(Work to complete)
Repeat exactly every line that comes at or after the line containing "order number: JJ-54911 -> JJ-50981", through the end of the entries below.
....
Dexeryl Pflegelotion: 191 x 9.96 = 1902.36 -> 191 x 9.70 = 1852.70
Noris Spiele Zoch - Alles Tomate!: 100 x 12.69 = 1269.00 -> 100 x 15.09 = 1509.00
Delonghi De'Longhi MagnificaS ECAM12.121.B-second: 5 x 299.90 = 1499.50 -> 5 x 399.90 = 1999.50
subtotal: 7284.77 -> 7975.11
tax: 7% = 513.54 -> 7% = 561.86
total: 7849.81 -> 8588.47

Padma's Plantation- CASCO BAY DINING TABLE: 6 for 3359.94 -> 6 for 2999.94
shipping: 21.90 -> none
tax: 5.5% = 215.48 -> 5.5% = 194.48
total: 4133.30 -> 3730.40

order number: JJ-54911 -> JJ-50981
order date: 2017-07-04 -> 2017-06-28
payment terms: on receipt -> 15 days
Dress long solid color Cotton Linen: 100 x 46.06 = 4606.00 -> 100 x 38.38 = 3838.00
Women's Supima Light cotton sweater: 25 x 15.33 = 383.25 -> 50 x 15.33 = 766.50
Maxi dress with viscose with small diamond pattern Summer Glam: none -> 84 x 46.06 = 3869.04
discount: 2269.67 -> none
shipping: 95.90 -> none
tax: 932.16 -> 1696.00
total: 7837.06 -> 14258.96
....
(Finished exercise)
order number: JJ-54911 -> JJ-50981
order date: 2017-07-04 -> 2017-06-28
payment terms: on receipt -> 15 days
Dress long solid color Cotton Linen: 100 x 46.06 = 4606.00 -> 100 x 38.38 = 3838.00
Women's Supima Light cotton sweater: 25 x 15.33 = 383.25 -> 50 x 15.33 = 766.50
Maxi dress with viscose with small diamond pattern Summer Glam: none -> 84 x 46.06 = 3869.04
discount: 2269.67 -> none
shipping: 95.90 -> none
tax: 932.16 -> 1696.00
total: 7837.06 -> 14258.96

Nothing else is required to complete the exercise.